I went into NewWest cfrc to change one of my reference numbers because my reference changed her number, and the guy at the front desk said the computers were down today due to a air conditioning problem so they had to shut the servers or whatever down. Just an FYI for everyone with an application at NewWest


----------



## JoeDos (4 Jun 2014)

sunny1994 said:
			
		

> I went into NewWest cfrc to change one of my reference numbers because my reference changed her number, and the guy at the front desk said the computers were down today due to a air conditioning problem so they had to shut the servers or whatever down. Just an FYI for everyone with an application at NewWest



:facepalm: Didn't stop someone from getting a offer today though from New West, hopefully tomorrow they're not still down.


----------



## mrbill (30 Jul 2014)

Patience is certainly an important quality to have during this process. It took a year for my to get my offer. I applied July 2013. First little bit went by quick. aptitude test, medical, interview.. second interview in Feb. Then just had to wait for background check. One of my references got a call in May, then I got my off just a few weeks ago. Heading to St. Jean the end of August. Only advice I could possibly give is be patient, call every few weeks and ask for an update on the status of your app.


----------



## receng (4 Aug 2014)

I applied for the third time April 30, 2013, and received an offer on July 29, 2014. That's a long time to be buggering around with interviews and sending paperwork back and forth. And, oh, the uncertainty....!

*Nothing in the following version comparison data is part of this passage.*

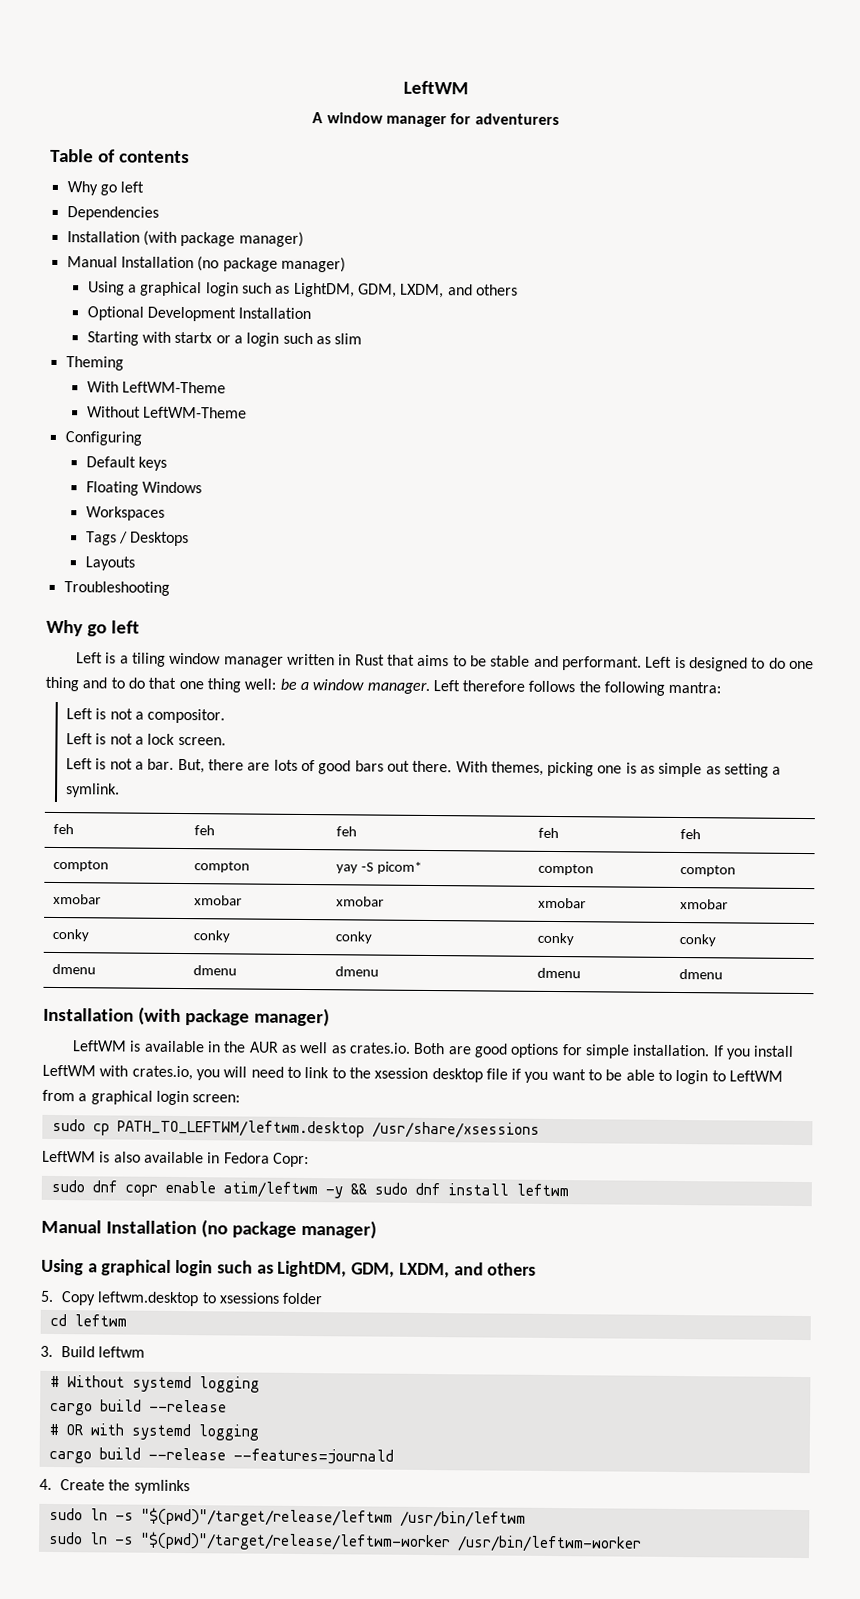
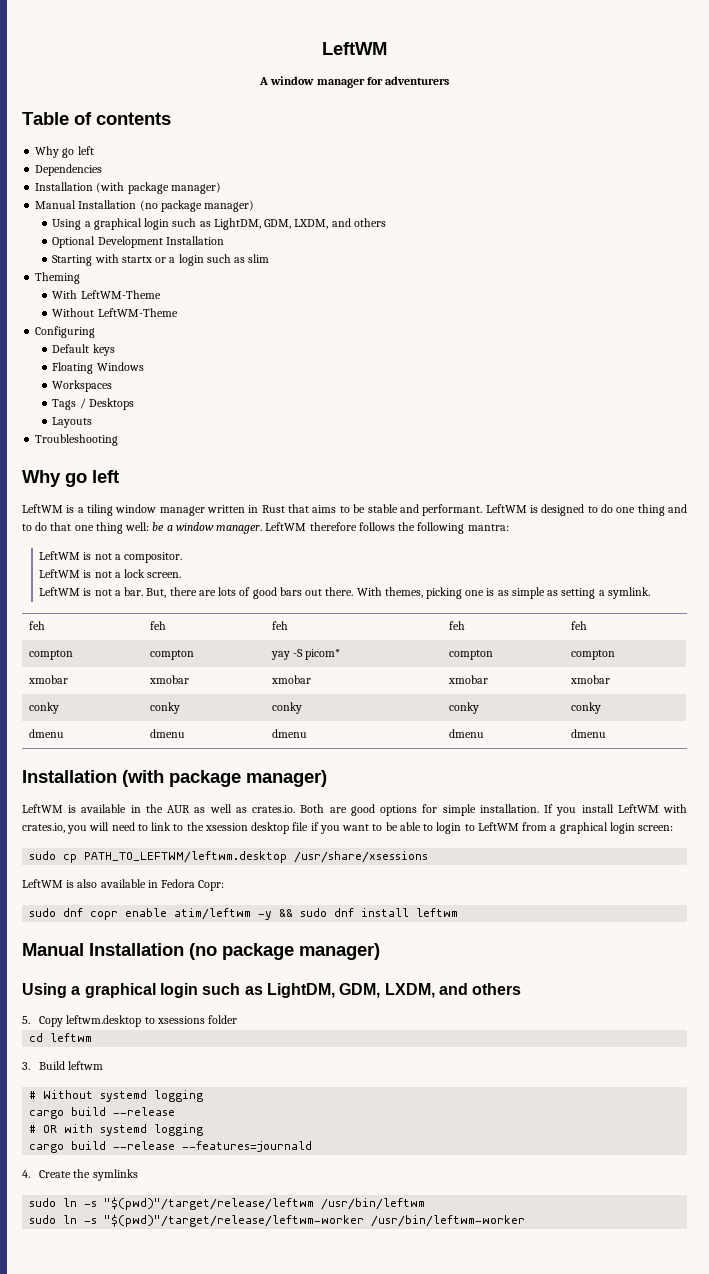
- Left is a tiling window manager written in Rust that aims to be stable and performant.
+ LeftWM is a tiling window manager written in Rust that aims to be stable and performant.
- Left is designed to do one thing and to do that one thing well: be a window manager.
+ LeftWM is designed to do one thing and to do that one thing well: be a window manager.
- Left therefore follows the following mantra:
+ LeftWM therefore follows the following mantra:
- Left is not a compositor.
+ LeftWM is not a compositor.
- Left is not a lock screen.
+ LeftWM is not a lock screen.
- Left is not a bar.
+ LeftWM is not a bar.

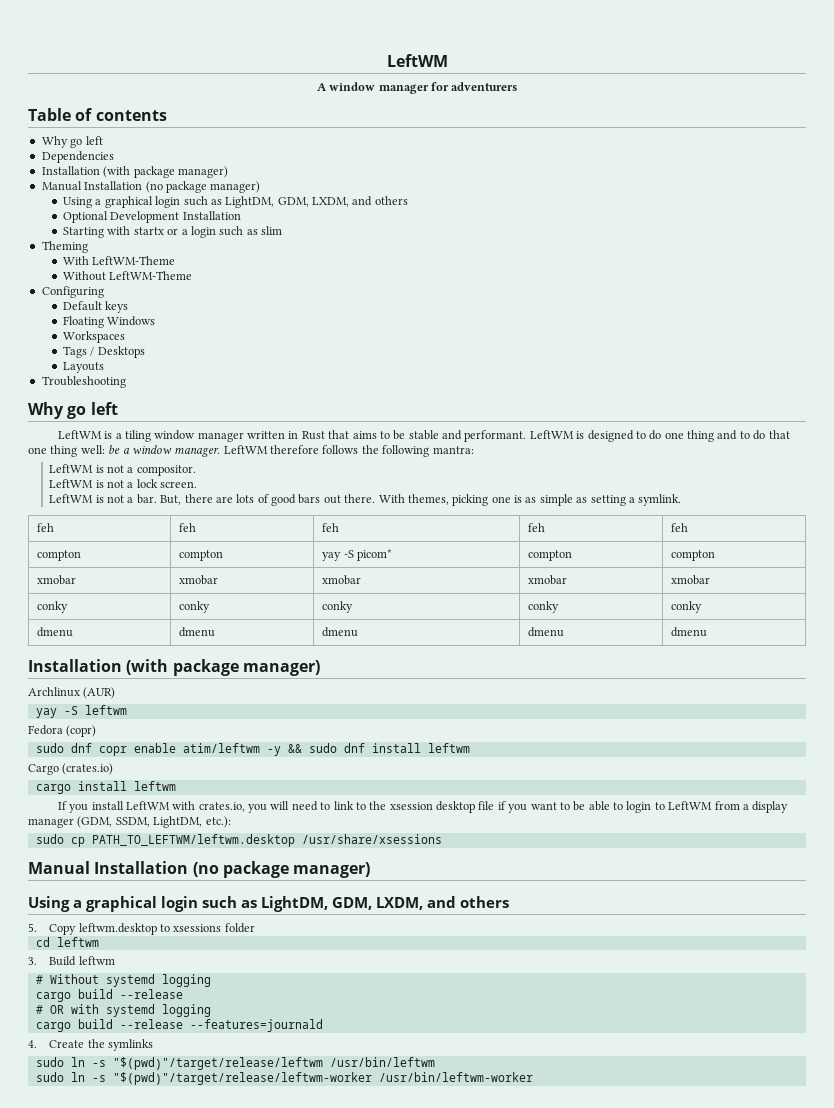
- LeftWM is available in the AUR as well as crates.io. Both are good options for simple installation. If you install LeftWM with crates.io, you will need to link to the xsession desktop file if you want to be able to login to LeftWM from a graphical login screen:
+ Archlinux (AUR)
+ yay -S leftwm
+ Fedora (copr)
+ sudo dnf copr enable atim/leftwm -y && sudo dnf install leftwm
+ Cargo (crates.io)
+ cargo install leftwm
+ If you install LeftWM with crates.io, you will need to link to the xsession desktop file if you want to be able to login to LeftWM from a display manager (GDM, SSDM, LightDM, etc.):
  sudo cp PATH_TO_LEFTWM/leftwm.desktop /usr/share/xsessions
- LeftWM is also available in Fedora Copr:
- sudo dnf copr enable atim/leftwm -y && sudo dnf install leftwm

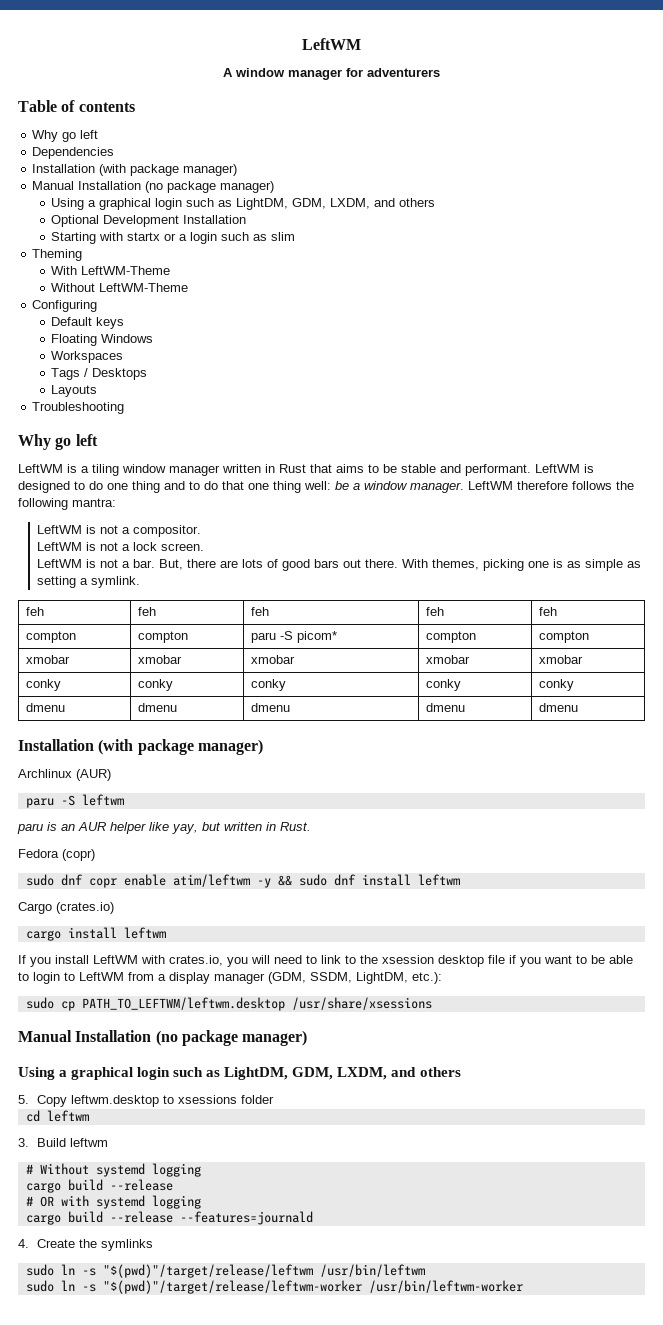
- compton | compton | yay -S picom* | compton | compton
+ compton | compton | paru -S picom* | compton | compton
- yay -S leftwm
+ paru -S leftwm
+ paru is an AUR helper like yay, but written in Rust.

Patience is a virtue, and not easily won.


----------



## ace1125 (12 Aug 2014)

So I think I just got merit listed?

I had to provide new references and because of this I was in contact with the outsourced company doing my reference check.  The worker just called me to inform me my "background check is complete". Does this mean I am merit listed or does the DND look over information sent back from the outside company then decide? I am going to e-mail my cfrc later this week but wanted to ask on here now because I am pretty damn excited!

Thanks for any insight.


----------



## niftynicolemarie (13 Aug 2014)

ace1125 said:
			
		

> So I think I just got merit listed?
> 
> I had to provide new references and because of this I was in contact with the outsourced company doing my reference check.  The worker just called me to inform me my "background check is complete". Does this mean I am merit listed or does the DND look over information sent back from the outside company then decide? I am going to e-mail my cfrc later this week but wanted to ask on here now because I am pretty damn excited!
> 
> Thanks for any insight.


The only way you'll know for sure is if you contact your CFRC and ask them. I was merit listed two weeks after my reference checks were complete.


----------



## ace1125 (13 Aug 2014)

niftynicolemarie said:
			
		

> The only way you'll know for sure is if you contact your CFRC and ask them. I was merit listed two weeks after my reference checks were complete.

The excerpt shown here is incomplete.